Rosse. Sì; e già tolto dal campo, ove perì. Ora non vogliate agguagliare il dolor vostro alla grandezza della vostra perdita; perchè, così operando esso sarebbe insopportabile.

Siward. La ferita la ricevè egli dinanzi?

Rosse. Sì, nella fronte.

Siward. Ebbene! accolga Iddio la sua anima. Avessi tanti figli, quanti ho capelli, che loro non augurerei morte migliore di questa! In tale voto io voglio che stiano tutti i suoi onori funebri.

Malcolm. Ei ne merita di più; ed io gliene renderò.

Siward. Ebbe quanto meritava, morendo da generoso. Il suo tributo è pagato: or sia Iddio con lui. — Ma ecco nuovo motivo di consolazione, (entra Macduff portando sopra un’asta il capo di Macbeth)

Macduff. Salve, o buon re; che tale già sei fatto. Mira ove posa la testa dell’usurpatore! Il mondo è libero infine di questo mostro, e già io ti veggo attorniato da tutto il fiore del regno, che con gioia ripeterà questo mio grido: Viva il re di Scozia! (un alto squillo di trombe, e grido generale di Viva il re di Scozia!).

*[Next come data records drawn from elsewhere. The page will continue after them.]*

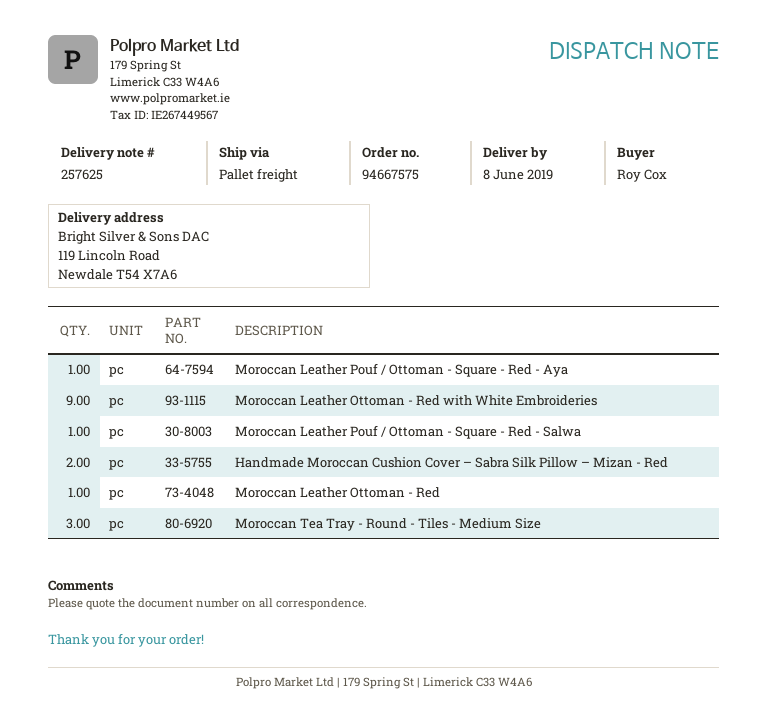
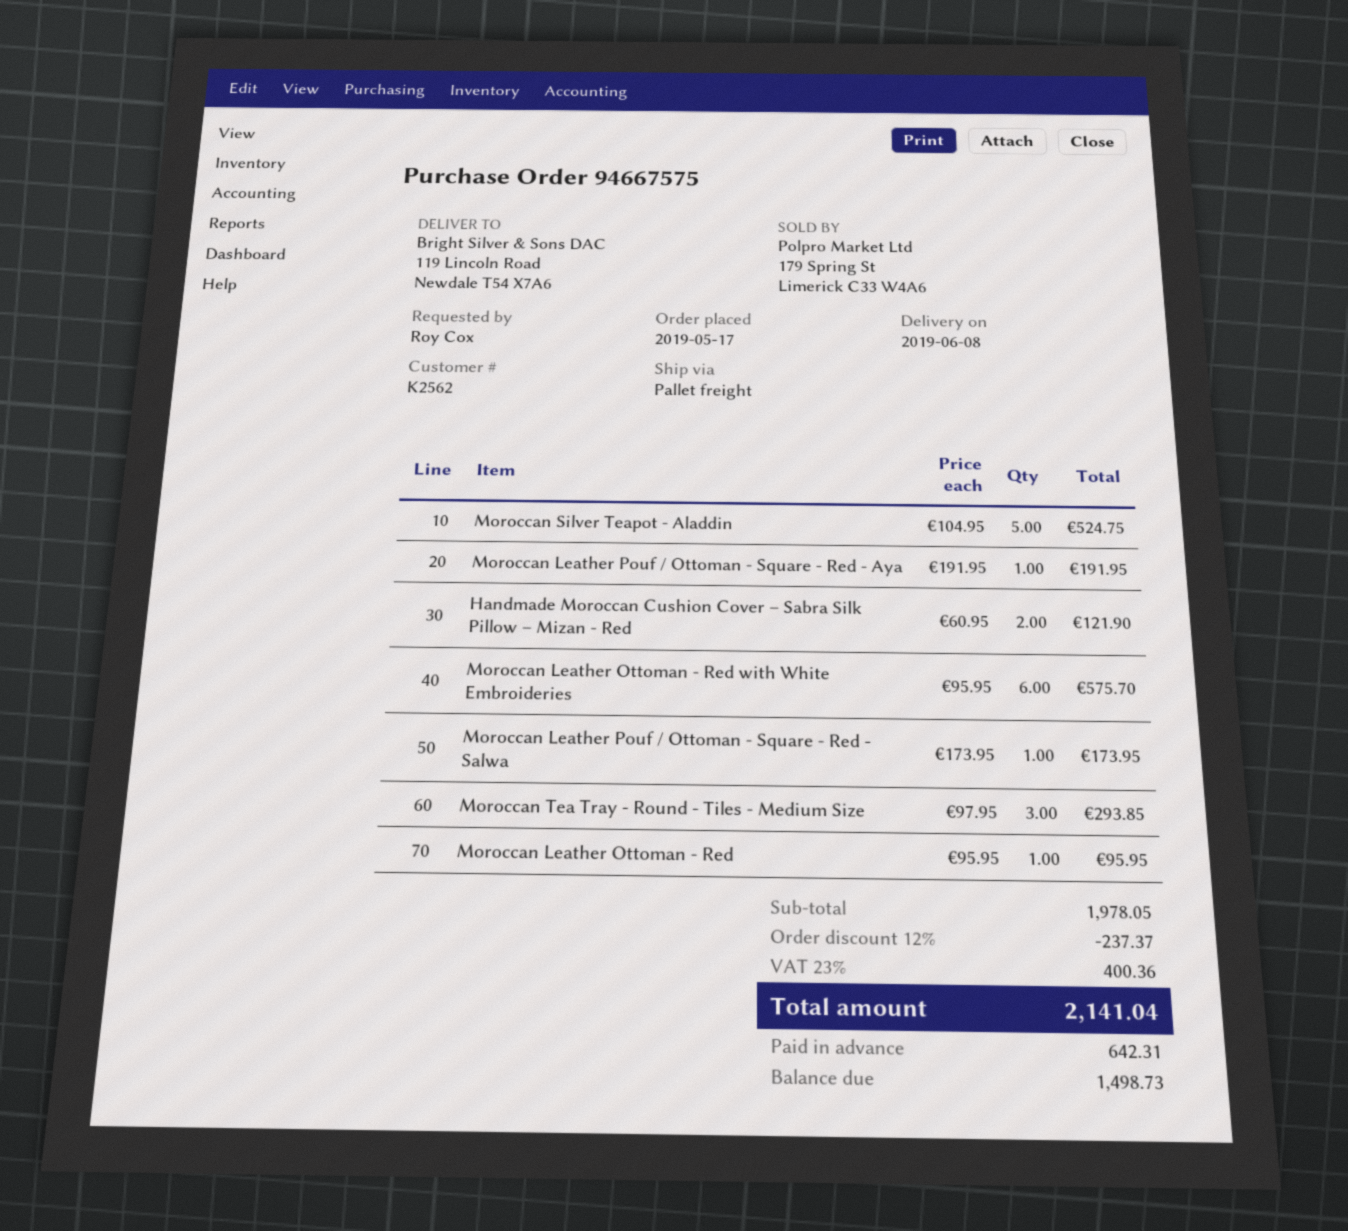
Moroccan Leather Ottoman - Red with White Embroideries: 9 -> 6
Moroccan Silver Teapot - Aladdin: none -> 5

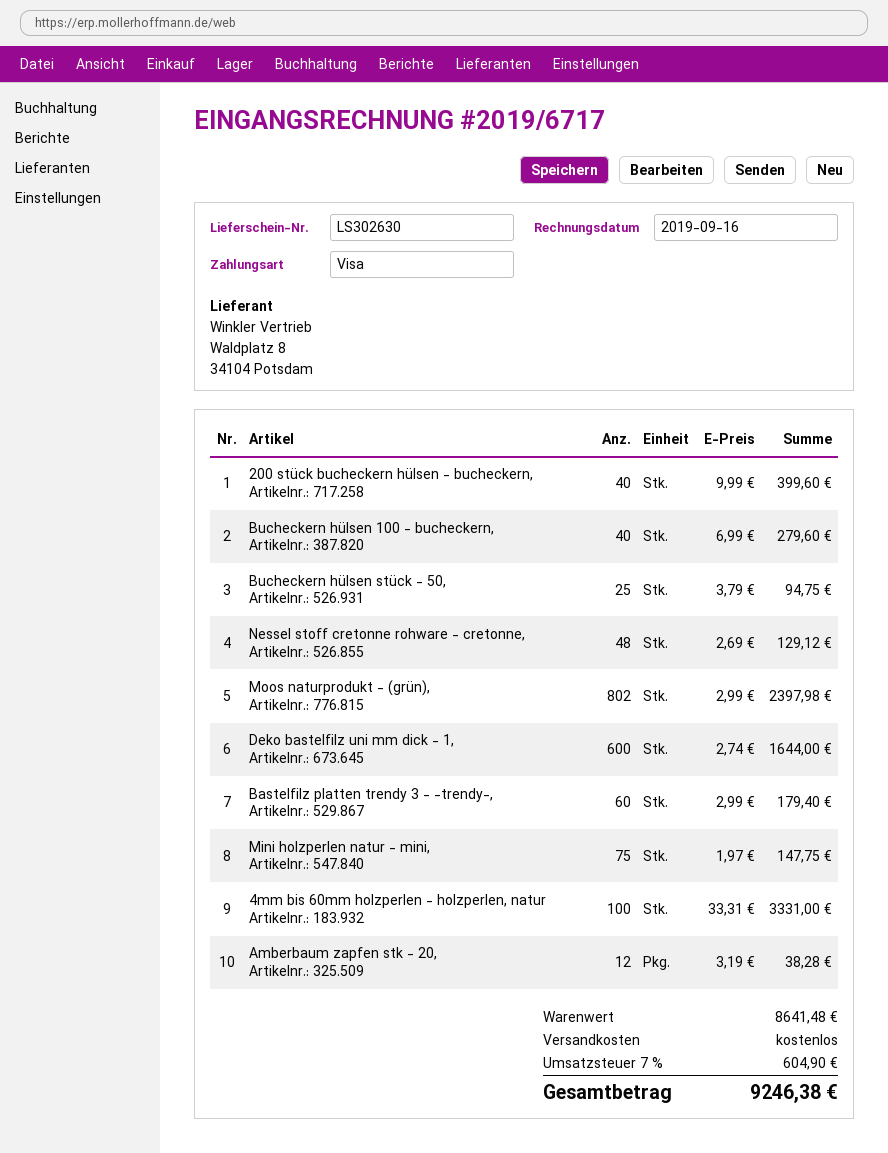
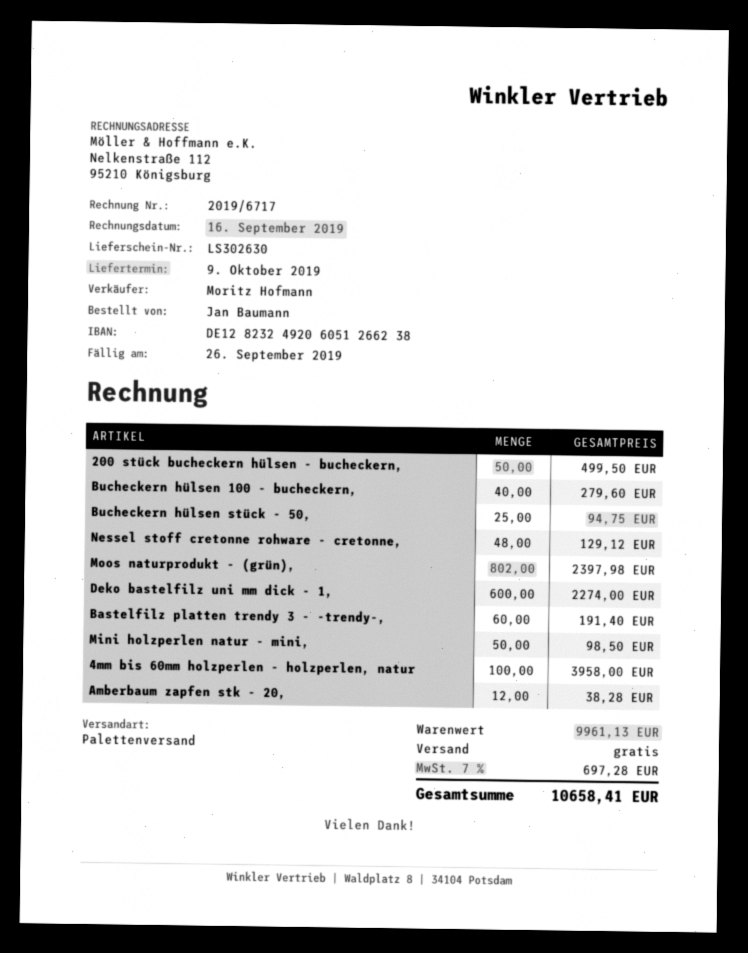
200 stück bucheckern hülsen - bucheckern,: 40 for 399.60 -> 50 for 499.50
Deko bastelfilz uni mm dick - 1,: 600 for 1644.00 -> 600 for 2274.00
Bastelfilz platten trendy 3 - -trendy-,: 60 for 179.40 -> 60 for 191.40
Mini holzperlen natur - mini,: 75 for 147.75 -> 50 for 98.50
4mm bis 60mm holzperlen - holzperlen, natur: 100 for 3331.00 -> 100 for 3958.00
subtotal: 8641.48 -> 9961.13
tax: 7% = 604.90 -> 7% = 697.28
total: 9246.38 -> 10658.41

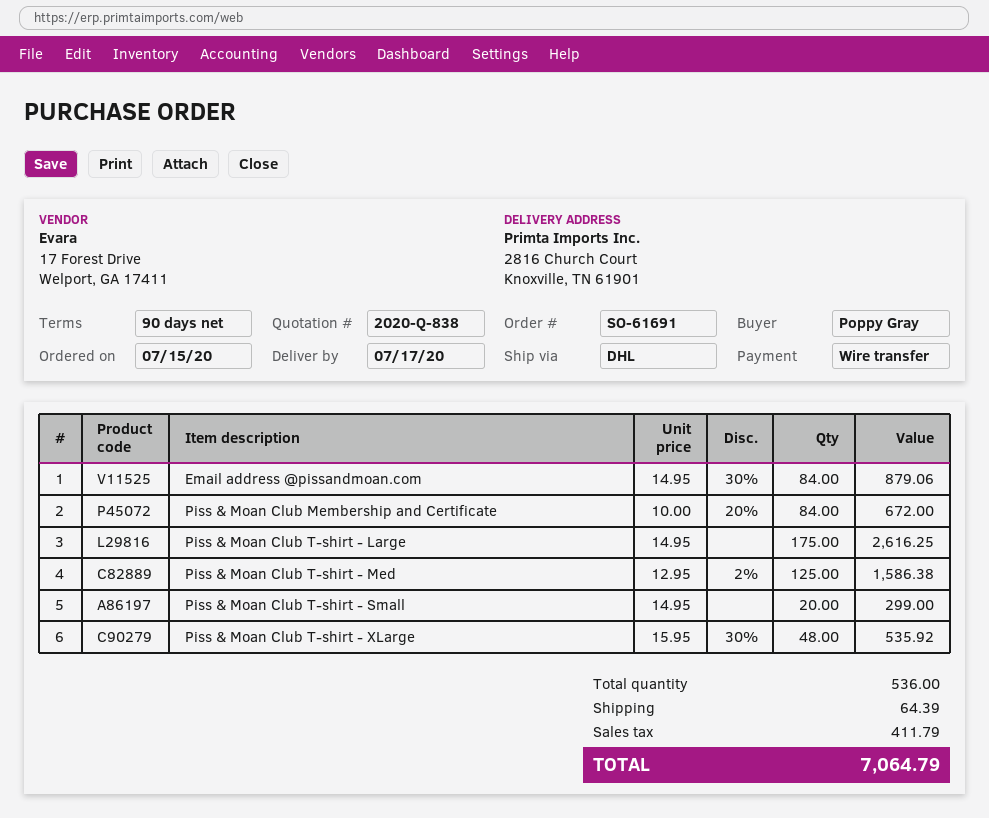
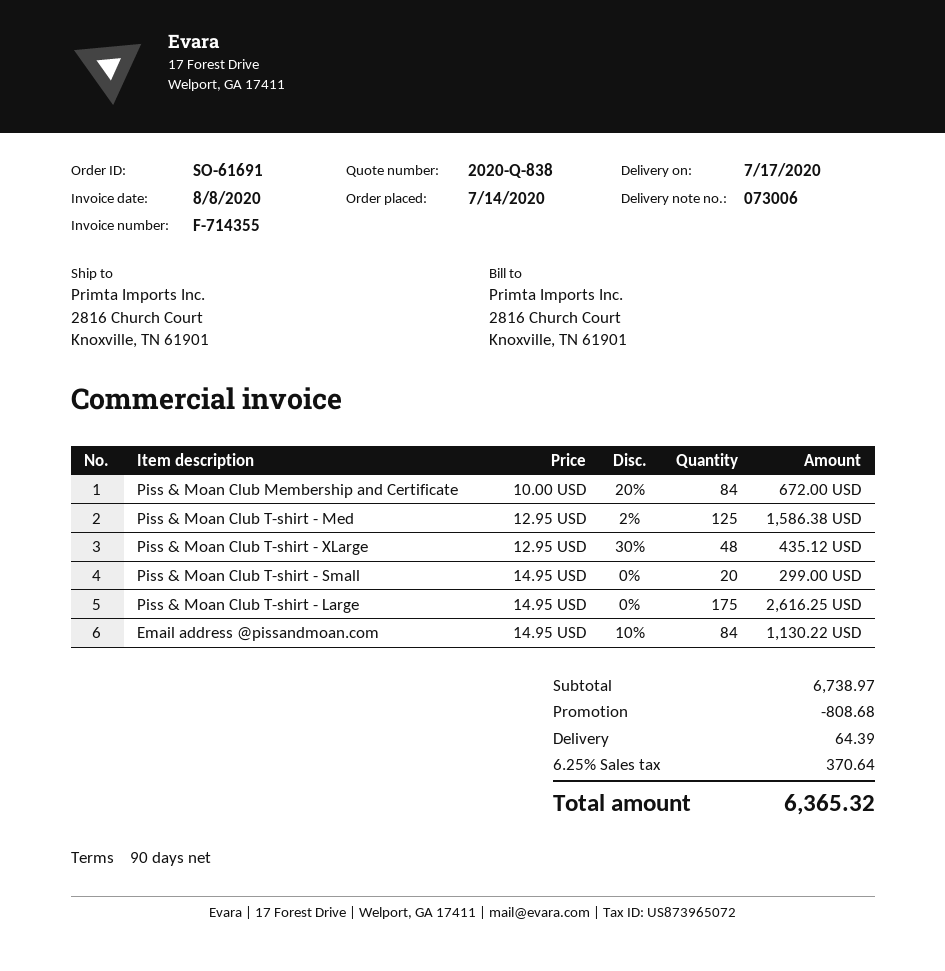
order date: 2020-07-15 -> 2020-07-14
Email address @pissandmoan.com: 84 x 14.95 - 30% = 879.06 -> 84 x 14.95 - 10% = 1130.22
Piss & Moan Club T-shirt - XLarge: 48 x 15.95 - 30% = 535.92 -> 48 x 12.95 - 30% = 435.12
discount: none -> 808.68
tax: 411.79 -> 370.64
total: 7064.79 -> 6365.32

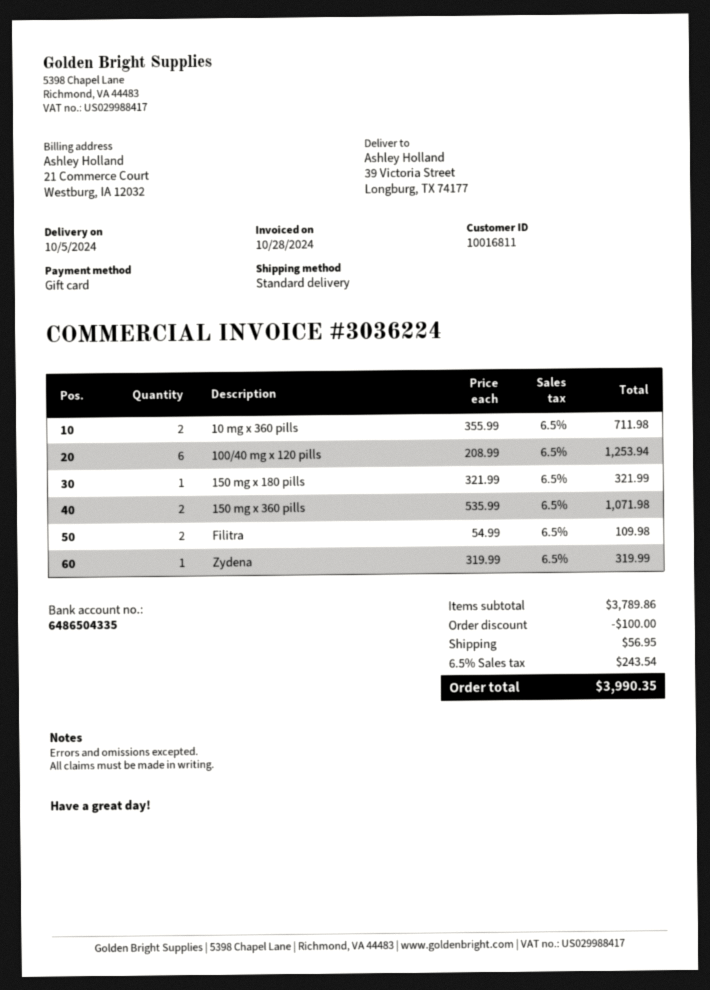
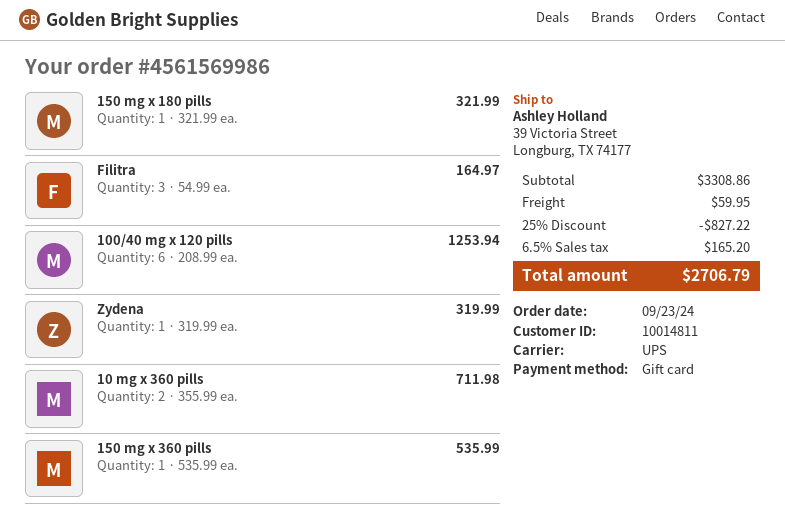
customer number: 10016811 -> 10014811
shipping method: standard -> UPS
150 mg x 360 pills: 2 x 535.99 = 1071.98 -> 1 x 535.99 = 535.99
Filitra: 2 x 54.99 = 109.98 -> 3 x 54.99 = 164.97
subtotal: 3789.86 -> 3308.86
discount: 100.00 -> 827.22
shipping: 56.95 -> 59.95
tax: 6.5% = 243.54 -> 6.5% = 165.20
total: 3990.35 -> 2706.79

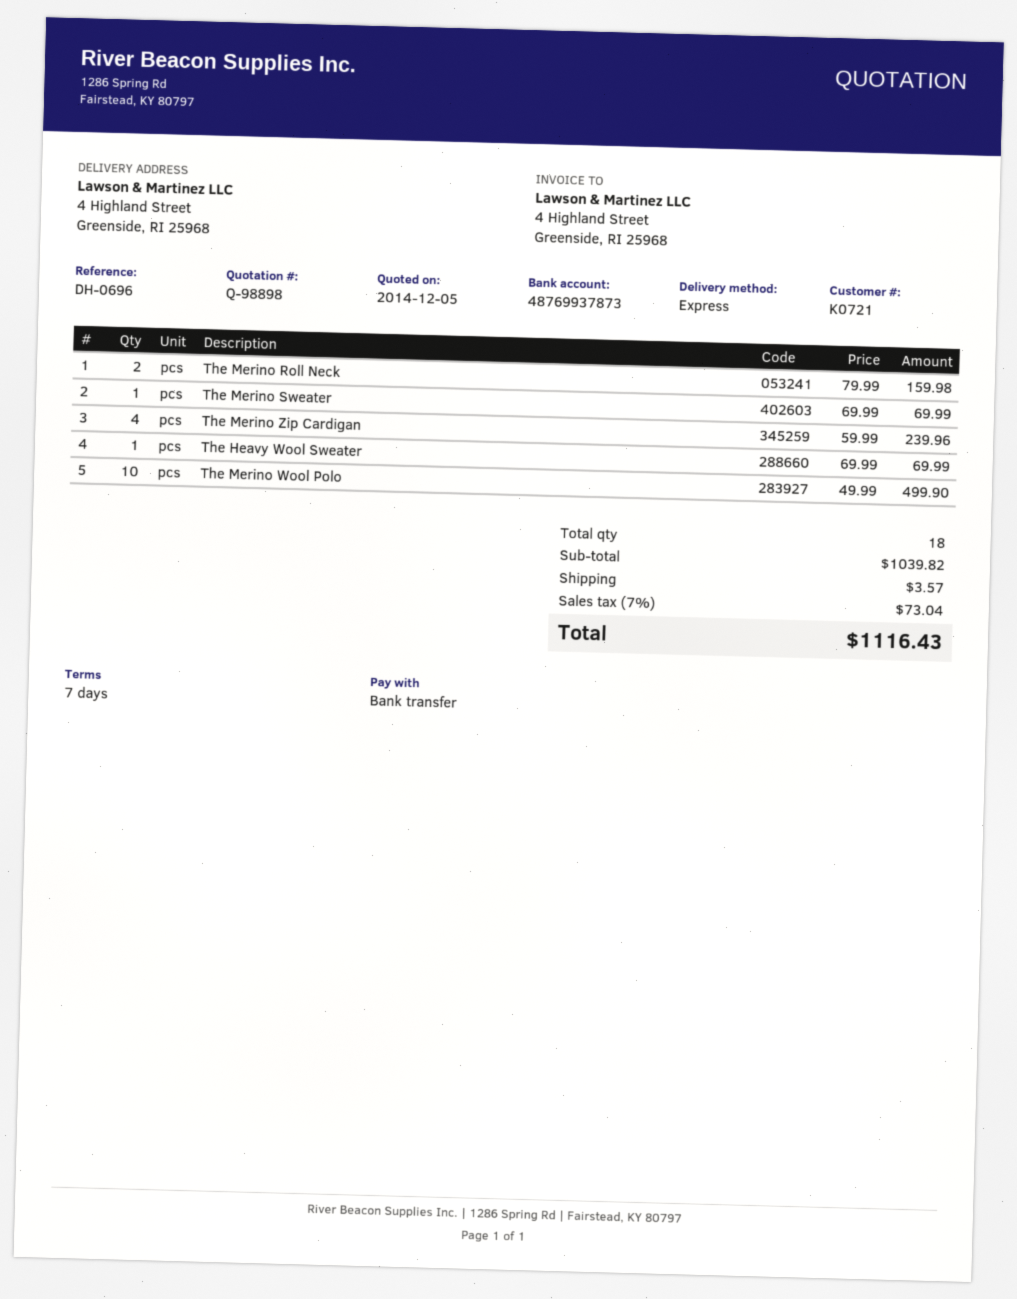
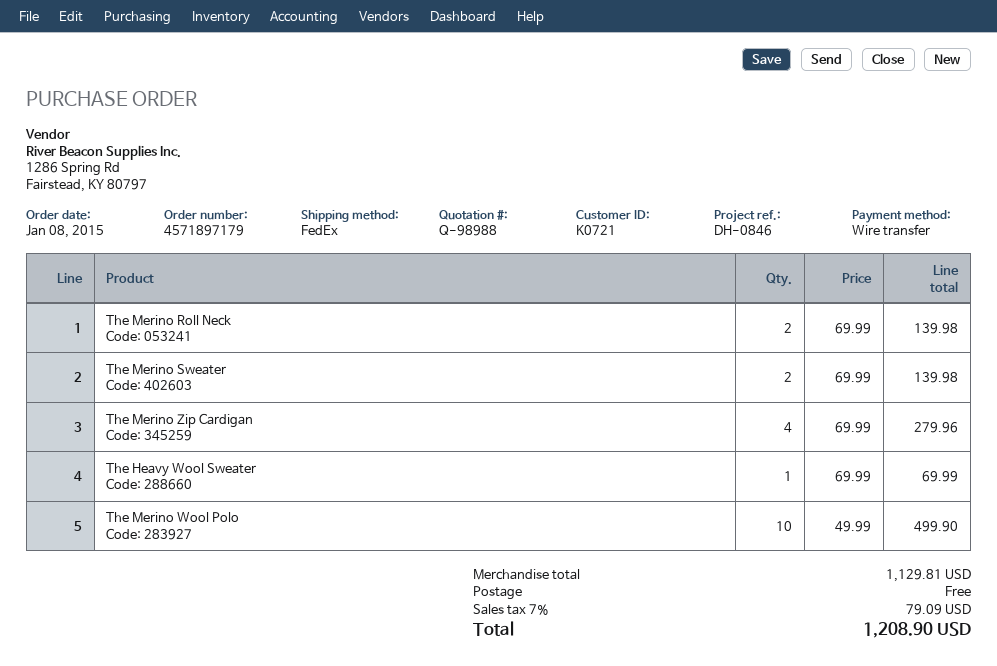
quote number: Q-98898 -> Q-98988
reference: DH-0696 -> DH-0846
shipping method: express -> FedEx
The Merino Roll Neck: 2 x 79.99 = 159.98 -> 2 x 69.99 = 139.98
The Merino Sweater: 1 x 69.99 = 69.99 -> 2 x 69.99 = 139.98
The Merino Zip Cardigan: 4 x 59.99 = 239.96 -> 4 x 69.99 = 279.96
subtotal: 1039.82 -> 1129.81
shipping: 3.57 -> 0.00
tax: 7% = 73.04 -> 7% = 79.09
total: 1116.43 -> 1208.90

Malcolm. Non molto tempo trascorrerà, prima che riconoscenti ci mostriamo al vostro zelo. Per ora, Thani, e signori del mio sangue, siate Conti, e dei primi che mai vedesse la Caledonia. Per quello che mi rimane a fare, per gli atti nuovi che questo rivolgimento richiede: richiamare in patria gli esuli che si sottrassero alla tirannia; punire i crudi ministri di questo truce re e della sua infernale regina, che, a quanto dicesi, s’è uccisa di propria mano; questi doveri, e tanti altri che ne incombono, li riempiremo, coll’aiuto di Dio, con fermezza e prudenza. Intanto vi sieno rese grazie a tutti, e a ciascuno singolarmente, e piacciavi accompagnarne a Scone (1), per assistere alla nostra coronazione.

(marcia festosa; escono)

FINE DELLA TRAGEDIA.

  1. Scone era il luogo dove i re di Scozia venivano incoronati sul tronco d’una quercia che serviva alla loro inaugurazione «Regem oportunum insidiis ad Ennernesam, nactus, septimum jam regnantem annum, obtruncal; de manu collecta Sconam profectus, populari favore fretus, Regem se dicit», Buchanani, Rer. Scoticar, Hist.